This is more a property of the app we built than a general benefit of pyramid, but worth noting for Plone developers: the small memory footprint meant it was easy to run a bunch of threads to handle concurrent submissions of the registration form. If we had built this in Plone we would have had trouble on the day registration opens, because the calls to Salesforce can take a second or two.

Not perfect

Not everything is perfect in Pyramid.

CSRF protection isn't automatic (but I think Donald Stufft has done some work on that?)
Exception views are handled by a tween, so custom tweens need to be careful about error handling.
Some assembly required
Logging tricky to set up

Testing

Pyramid is pretty agnostic as to what kind of tests you write. Here's what we did...

Unit testing:

`py.test`

def workparty():
    return {'name': 'Tolt-McDonald Park'}

def test_workparty(workparty):
    assert workparty['name'] == 'Tolt-McDonald Park'

We used the py.test framework. People either like or hate it. I like it. It's a bit magical, but keeps tests clean and concise.

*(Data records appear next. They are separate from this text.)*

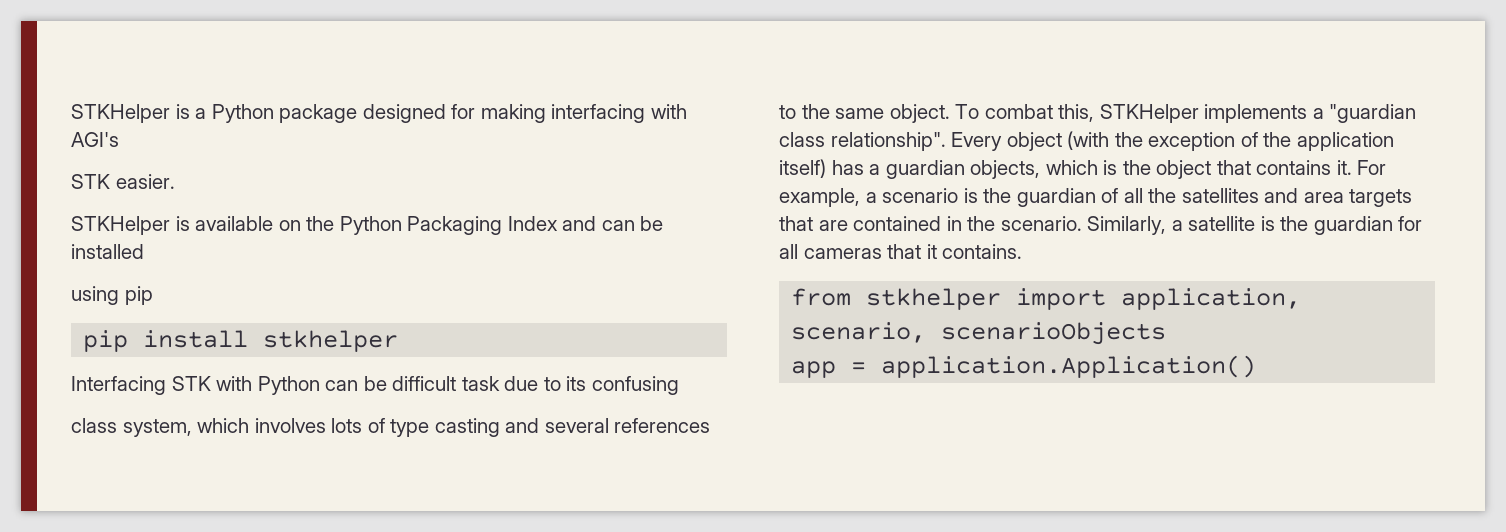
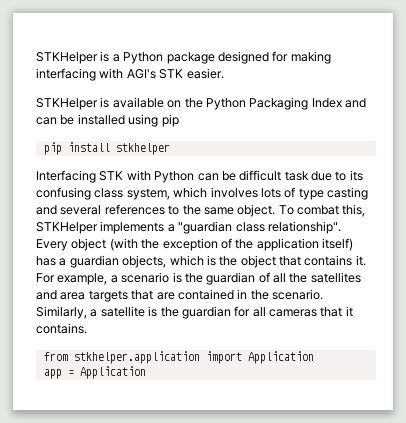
(119, 139) // -> (156, 74) none
(144, 251) // -> (125, 119) none
(679, 385) // -> (91, 193) none
[866,288,1302,310] [791,322,1167,345] stkhelper import application, scenario, scenarioObjects -> [73,351,314,364] stkhelper.application import Application
[881,355,1257,378] application.Application() -> [79,366,146,379] Application

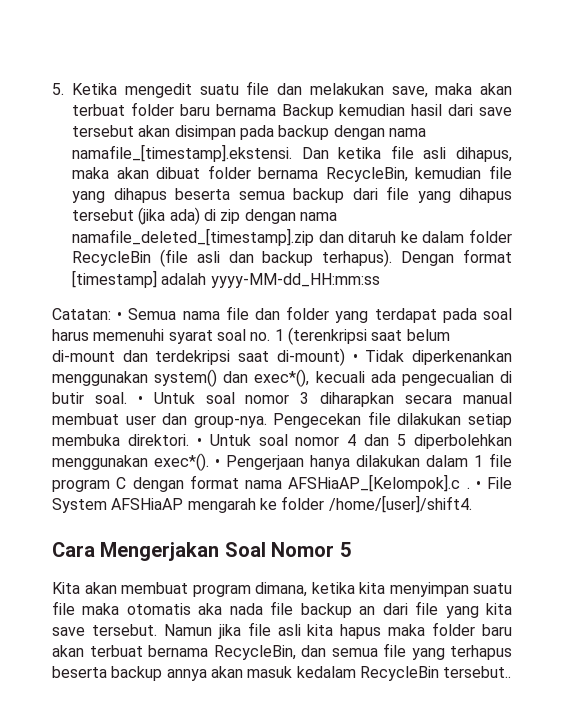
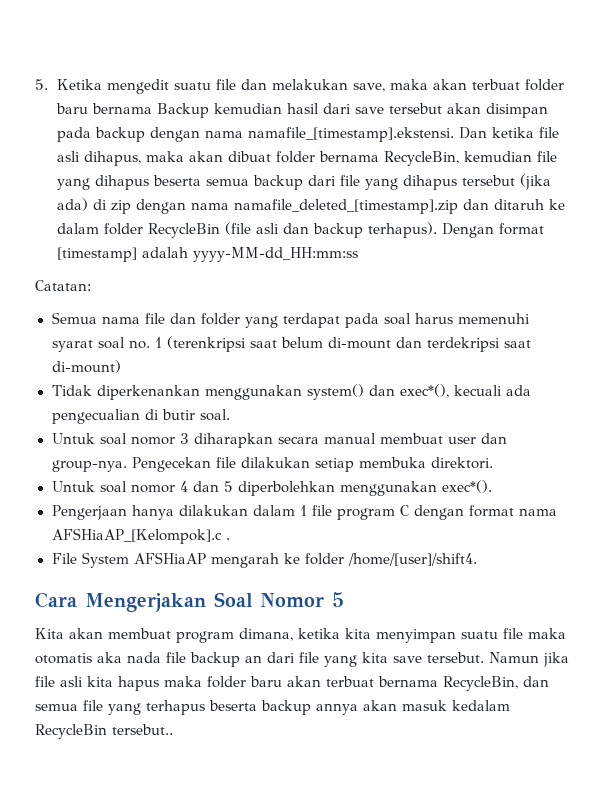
[117,312,123,320] • -> (91, 285) //
[352,354,358,362] • -> (121, 366) //
[137,396,143,404] • -> (230, 415) //
[196,438,202,446] • -> (493, 463) //
[215,459,220,467] • -> (492, 486) //
[475,481,481,489] • -> (230, 539) //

It makes it easy to define fixtures (like more granular layers), and automatically injects them into tests with matching argument names. It also adds magic to Python assertions to return more useful failure messages.

Building fixtures:

`factory_boy`

import factory

class WorkPartyFactory(factory.BaseDictFactory):
    name = factory.Sequence(
        lambda n: 'Test Work Party {0}'.format(n))
    start_date = factory.Faker(
        'date_time_between', start_date='+1d', end_date='+30d')
    work_party_type = factory.SubFactory(WorkPartyTypeFactory)
    status = 'Published'

Since the real data is in Salesforce, we needed a lot of fake data fixtures for writing tests. factory_boy makes it easy to build fake data. Here, every time this factory is instantiated we'll get an incrementing number, a date picked from a range, and a subobject using a different factory.

HTTP-level functional testing:

`WebTest`

def test_search_view(client, indexed_wp):
    res = client.get('/workparties.json').json
    assert len(res['results']) == 1

For testing functionality at the HTTP level, I recommend WebTest. It wraps a WSGI app and provides an HTTP-like API.

In-browser functional testing:

`pytest-bdd` + `behaving`

@usefixtures(indexed_wp)
Feature: Work Party page

    Scenario: Navigate to work party via search result list
        When I visit "/"
        And I click the link with text that contains "Test Work Party"
        Then I should see "JOIN WORK PARTY" within 15 seconds

And for tests in the browser we used pytest-bdd and behaving. pytest-bdd lets you write tests in this style (which should remind you of robotframework) and behaving provides a set of steps that control a browser via selenium.

Load testing:

locust.io

We wanted to make sure that the system would hold up on the day when registration opens and many people try to sign up in the first ten minutes. We used a load testing tool called locust.io. You write simple Python code to load URLs, and it takes care of firing up workers and measuring how it performs.

Let's shift gears and talk about ReactJS.

React

class Button extends React.Component {
    render () {
        return <button onClick={this.click}>{this.props.label}</button>;
    }

    click () {
        alert('clicked!');
    }
}

ReactDOM.render(
    <Button label="Click me!" />,
    document.getElementById('body')
);

React is a system for structuring your front-end code into components.

It encourages using a syntax called JSX which lets you mix HTML-like markup in with Javascript code.

So here we define a "Button" component which accepts a label property and renders an HTML button element. It also handles a click event on that button. At the bottom, we tell React to build a Button with the label "Click me!", then render it to the page body.

So, what's the appeal? The first reaction to React is often...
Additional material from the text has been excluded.